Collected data
-- Opening Marker --

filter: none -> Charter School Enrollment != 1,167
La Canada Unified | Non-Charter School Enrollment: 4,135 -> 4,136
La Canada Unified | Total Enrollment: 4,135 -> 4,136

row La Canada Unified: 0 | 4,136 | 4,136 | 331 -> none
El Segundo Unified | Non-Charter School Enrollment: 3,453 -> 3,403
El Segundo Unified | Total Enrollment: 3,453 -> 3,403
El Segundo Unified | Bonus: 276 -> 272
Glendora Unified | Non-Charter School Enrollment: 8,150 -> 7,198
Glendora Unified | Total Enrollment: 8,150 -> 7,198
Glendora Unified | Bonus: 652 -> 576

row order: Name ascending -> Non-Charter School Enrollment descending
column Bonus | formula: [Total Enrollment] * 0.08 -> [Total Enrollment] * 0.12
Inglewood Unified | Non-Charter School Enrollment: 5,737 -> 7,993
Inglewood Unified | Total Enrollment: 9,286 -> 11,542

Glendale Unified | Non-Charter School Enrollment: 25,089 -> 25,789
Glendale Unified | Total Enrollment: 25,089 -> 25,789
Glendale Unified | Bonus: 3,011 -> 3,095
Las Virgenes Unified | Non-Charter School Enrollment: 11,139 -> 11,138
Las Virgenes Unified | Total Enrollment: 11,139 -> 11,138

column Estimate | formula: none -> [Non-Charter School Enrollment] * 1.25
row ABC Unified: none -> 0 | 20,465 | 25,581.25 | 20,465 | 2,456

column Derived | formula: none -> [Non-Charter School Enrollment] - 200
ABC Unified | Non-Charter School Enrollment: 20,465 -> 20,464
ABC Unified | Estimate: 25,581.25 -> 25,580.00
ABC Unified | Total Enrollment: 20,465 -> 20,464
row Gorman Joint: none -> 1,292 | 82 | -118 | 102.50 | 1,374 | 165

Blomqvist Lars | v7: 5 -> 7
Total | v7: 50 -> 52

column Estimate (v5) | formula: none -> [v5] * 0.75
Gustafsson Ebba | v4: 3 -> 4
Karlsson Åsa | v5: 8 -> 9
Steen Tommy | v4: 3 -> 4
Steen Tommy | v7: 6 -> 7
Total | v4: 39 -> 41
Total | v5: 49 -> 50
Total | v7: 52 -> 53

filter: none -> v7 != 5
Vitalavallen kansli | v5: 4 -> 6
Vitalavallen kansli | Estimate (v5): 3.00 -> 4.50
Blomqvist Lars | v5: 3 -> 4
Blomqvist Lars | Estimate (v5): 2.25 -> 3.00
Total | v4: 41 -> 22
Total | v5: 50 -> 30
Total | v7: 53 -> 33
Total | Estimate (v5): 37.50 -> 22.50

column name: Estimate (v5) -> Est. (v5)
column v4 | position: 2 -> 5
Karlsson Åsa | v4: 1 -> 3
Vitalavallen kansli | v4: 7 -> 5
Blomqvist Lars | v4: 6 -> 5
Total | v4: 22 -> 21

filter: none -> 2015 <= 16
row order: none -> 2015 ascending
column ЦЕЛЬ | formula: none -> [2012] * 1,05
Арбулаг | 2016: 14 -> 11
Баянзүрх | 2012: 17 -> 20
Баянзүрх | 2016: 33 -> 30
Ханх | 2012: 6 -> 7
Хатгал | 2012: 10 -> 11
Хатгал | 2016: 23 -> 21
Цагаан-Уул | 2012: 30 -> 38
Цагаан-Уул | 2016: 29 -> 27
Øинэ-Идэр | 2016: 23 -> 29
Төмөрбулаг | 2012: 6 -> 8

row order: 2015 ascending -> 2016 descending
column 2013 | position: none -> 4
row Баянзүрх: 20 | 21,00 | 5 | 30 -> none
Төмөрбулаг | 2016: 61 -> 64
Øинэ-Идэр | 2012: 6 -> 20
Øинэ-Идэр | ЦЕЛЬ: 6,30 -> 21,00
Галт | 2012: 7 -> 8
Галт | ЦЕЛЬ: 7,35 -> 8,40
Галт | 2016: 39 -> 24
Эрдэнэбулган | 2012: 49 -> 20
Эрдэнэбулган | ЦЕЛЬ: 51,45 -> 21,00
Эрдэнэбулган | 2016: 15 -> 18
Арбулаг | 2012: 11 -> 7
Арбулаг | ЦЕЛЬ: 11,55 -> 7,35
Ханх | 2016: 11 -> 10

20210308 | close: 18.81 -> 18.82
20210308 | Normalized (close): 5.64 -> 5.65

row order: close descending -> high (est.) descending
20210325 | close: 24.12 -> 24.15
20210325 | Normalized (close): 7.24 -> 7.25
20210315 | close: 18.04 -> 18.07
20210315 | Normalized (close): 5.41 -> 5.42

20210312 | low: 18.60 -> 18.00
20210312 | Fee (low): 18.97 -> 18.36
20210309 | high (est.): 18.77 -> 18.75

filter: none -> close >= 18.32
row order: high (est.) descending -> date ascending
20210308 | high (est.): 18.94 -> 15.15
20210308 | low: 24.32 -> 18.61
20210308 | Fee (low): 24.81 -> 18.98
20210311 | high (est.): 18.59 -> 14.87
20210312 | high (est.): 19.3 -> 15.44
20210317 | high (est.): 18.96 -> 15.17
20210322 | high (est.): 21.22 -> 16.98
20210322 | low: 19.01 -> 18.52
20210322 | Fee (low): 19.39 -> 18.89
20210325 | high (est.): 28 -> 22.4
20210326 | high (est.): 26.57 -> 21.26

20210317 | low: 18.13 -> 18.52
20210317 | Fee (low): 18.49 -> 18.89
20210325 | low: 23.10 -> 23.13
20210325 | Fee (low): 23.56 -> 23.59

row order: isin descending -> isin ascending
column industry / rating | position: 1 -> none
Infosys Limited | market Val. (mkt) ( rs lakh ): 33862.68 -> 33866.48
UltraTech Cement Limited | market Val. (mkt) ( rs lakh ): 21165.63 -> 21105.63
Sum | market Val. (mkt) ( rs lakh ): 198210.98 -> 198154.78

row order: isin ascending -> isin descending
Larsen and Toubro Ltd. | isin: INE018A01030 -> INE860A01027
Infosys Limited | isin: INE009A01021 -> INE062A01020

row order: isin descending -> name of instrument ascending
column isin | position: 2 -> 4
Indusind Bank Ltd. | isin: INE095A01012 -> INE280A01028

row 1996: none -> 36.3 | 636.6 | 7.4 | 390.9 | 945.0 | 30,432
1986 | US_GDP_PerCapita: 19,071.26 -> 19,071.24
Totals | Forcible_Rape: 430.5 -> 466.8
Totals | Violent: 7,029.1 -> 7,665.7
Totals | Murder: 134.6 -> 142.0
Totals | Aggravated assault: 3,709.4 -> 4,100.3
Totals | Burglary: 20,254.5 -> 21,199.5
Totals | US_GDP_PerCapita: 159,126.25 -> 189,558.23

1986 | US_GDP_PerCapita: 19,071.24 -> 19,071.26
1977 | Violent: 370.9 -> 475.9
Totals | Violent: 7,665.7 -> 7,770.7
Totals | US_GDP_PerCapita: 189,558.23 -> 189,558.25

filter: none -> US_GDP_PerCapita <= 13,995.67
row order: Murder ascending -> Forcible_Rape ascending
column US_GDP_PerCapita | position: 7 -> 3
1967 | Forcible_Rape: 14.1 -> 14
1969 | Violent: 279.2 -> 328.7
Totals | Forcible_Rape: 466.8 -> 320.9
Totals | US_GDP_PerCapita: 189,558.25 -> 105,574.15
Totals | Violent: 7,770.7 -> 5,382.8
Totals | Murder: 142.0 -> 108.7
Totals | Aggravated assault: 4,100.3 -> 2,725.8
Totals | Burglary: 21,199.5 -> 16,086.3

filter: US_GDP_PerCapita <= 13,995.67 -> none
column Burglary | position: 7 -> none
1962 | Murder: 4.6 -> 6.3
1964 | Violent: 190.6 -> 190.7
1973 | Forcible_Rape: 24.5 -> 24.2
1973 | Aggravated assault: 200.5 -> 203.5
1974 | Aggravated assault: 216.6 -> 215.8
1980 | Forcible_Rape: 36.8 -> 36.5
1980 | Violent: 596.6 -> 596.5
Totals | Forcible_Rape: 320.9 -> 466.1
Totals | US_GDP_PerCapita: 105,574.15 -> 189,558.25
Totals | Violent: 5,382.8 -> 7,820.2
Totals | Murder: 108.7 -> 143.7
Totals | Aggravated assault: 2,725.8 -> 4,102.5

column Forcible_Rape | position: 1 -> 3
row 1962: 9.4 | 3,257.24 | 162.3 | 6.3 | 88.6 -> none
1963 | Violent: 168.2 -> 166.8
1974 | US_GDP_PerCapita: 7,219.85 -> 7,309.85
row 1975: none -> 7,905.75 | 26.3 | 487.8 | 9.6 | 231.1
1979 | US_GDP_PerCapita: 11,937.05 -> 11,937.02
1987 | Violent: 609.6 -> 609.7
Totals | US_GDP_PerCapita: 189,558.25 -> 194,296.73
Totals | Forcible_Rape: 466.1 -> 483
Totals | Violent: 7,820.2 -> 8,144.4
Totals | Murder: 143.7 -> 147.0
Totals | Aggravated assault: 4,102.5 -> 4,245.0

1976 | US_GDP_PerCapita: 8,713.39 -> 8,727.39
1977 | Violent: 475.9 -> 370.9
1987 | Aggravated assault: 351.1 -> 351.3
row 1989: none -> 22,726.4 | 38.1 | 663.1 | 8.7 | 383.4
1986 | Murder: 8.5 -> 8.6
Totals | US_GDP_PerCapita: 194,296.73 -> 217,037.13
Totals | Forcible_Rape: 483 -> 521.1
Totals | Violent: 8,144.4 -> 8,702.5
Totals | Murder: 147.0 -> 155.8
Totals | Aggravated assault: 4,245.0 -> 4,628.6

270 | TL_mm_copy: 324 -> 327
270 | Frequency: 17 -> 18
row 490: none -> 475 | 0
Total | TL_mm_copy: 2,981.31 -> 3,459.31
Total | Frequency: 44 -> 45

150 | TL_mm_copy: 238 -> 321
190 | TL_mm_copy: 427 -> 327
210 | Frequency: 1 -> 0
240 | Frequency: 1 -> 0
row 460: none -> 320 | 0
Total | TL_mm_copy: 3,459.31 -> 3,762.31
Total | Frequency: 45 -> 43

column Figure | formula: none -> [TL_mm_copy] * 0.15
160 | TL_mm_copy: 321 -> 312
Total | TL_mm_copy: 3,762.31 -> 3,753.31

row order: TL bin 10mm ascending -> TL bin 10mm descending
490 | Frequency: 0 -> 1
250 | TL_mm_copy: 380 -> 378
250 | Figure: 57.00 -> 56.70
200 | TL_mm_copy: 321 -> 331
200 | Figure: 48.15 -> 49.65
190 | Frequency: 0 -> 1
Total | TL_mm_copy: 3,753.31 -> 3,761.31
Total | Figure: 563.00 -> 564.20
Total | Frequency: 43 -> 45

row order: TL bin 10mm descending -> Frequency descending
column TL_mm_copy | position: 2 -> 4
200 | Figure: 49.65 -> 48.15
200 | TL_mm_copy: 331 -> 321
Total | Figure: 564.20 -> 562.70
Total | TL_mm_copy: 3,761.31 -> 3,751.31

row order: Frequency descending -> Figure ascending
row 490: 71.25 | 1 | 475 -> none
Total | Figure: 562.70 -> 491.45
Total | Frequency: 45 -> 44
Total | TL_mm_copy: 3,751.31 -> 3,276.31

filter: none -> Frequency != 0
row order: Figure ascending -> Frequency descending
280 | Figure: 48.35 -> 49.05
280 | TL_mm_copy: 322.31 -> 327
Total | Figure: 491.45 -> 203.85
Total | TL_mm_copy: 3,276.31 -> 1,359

-- Closing Marker --

Reproduce the lines above, beginning at the line with "1974 | US_GDP_PerCapita: 7,219.85 -> 7,309.85" and stopping after the line with "Total | TL_mm_copy: 3,761.31 -> 3,751.31", exactly as they are.

*Exercise result*:
1974 | US_GDP_PerCapita: 7,219.85 -> 7,309.85
row 1975: none -> 7,905.75 | 26.3 | 487.8 | 9.6 | 231.1
1979 | US_GDP_PerCapita: 11,937.05 -> 11,937.02
1987 | Violent: 609.6 -> 609.7
Totals | US_GDP_PerCapita: 189,558.25 -> 194,296.73
Totals | Forcible_Rape: 466.1 -> 483
Totals | Violent: 7,820.2 -> 8,144.4
Totals | Murder: 143.7 -> 147.0
Totals | Aggravated assault: 4,102.5 -> 4,245.0

1976 | US_GDP_PerCapita: 8,713.39 -> 8,727.39
1977 | Violent: 475.9 -> 370.9
1987 | Aggravated assault: 351.1 -> 351.3
row 1989: none -> 22,726.4 | 38.1 | 663.1 | 8.7 | 383.4
1986 | Murder: 8.5 -> 8.6
Totals | US_GDP_PerCapita: 194,296.73 -> 217,037.13
Totals | Forcible_Rape: 483 -> 521.1
Totals | Violent: 8,144.4 -> 8,702.5
Totals | Murder: 147.0 -> 155.8
Totals | Aggravated assault: 4,245.0 -> 4,628.6

270 | TL_mm_copy: 324 -> 327
270 | Frequency: 17 -> 18
row 490: none -> 475 | 0
Total | TL_mm_copy: 2,981.31 -> 3,459.31
Total | Frequency: 44 -> 45

150 | TL_mm_copy: 238 -> 321
190 | TL_mm_copy: 427 -> 327
210 | Frequency: 1 -> 0
240 | Frequency: 1 -> 0
row 460: none -> 320 | 0
Total | TL_mm_copy: 3,459.31 -> 3,762.31
Total | Frequency: 45 -> 43

column Figure | formula: none -> [TL_mm_copy] * 0.15
160 | TL_mm_copy: 321 -> 312
Total | TL_mm_copy: 3,762.31 -> 3,753.31

row order: TL bin 10mm ascending -> TL bin 10mm descending
490 | Frequency: 0 -> 1
250 | TL_mm_copy: 380 -> 378
250 | Figure: 57.00 -> 56.70
200 | TL_mm_copy: 321 -> 331
200 | Figure: 48.15 -> 49.65
190 | Frequency: 0 -> 1
Total | TL_mm_copy: 3,753.31 -> 3,761.31
Total | Figure: 563.00 -> 564.20
Total | Frequency: 43 -> 45

row order: TL bin 10mm descending -> Frequency descending
column TL_mm_copy | position: 2 -> 4
200 | Figure: 49.65 -> 48.15
200 | TL_mm_copy: 331 -> 321
Total | Figure: 564.20 -> 562.70
Total | TL_mm_copy: 3,761.31 -> 3,751.31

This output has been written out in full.